Records from a data source
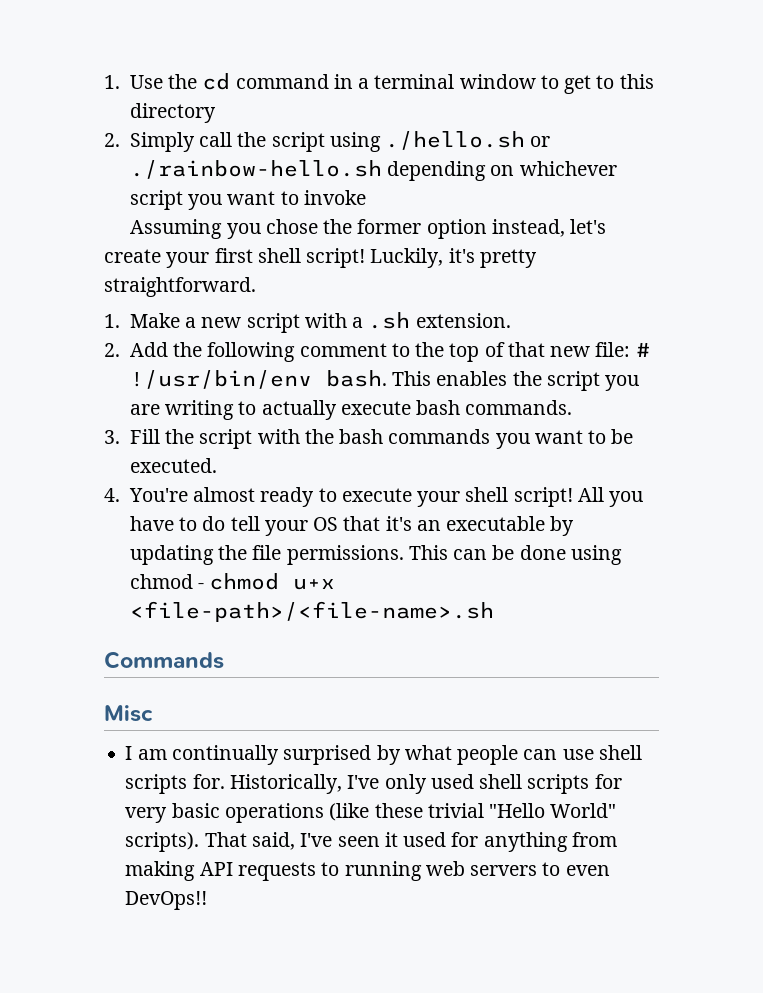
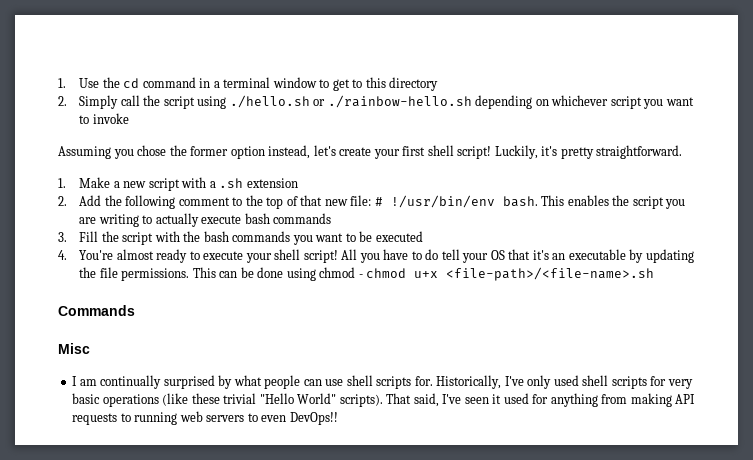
- 1. Make a new script with a .sh extension.
+ 1. Make a new script with a .sh extension
- This enables the script you are writing to actually execute bash commands.
+ This enables the script you are writing to actually execute bash commands
- 3. Fill the script with the bash commands you want to be executed.
+ 3. Fill the script with the bash commands you want to be executed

Goal of the exercise
Your task is to find every line above containing the word "actually" and copy it.

Expected answer
- This enables the script you are writing to actually execute bash commands.
+ This enables the script you are writing to actually execute bash commands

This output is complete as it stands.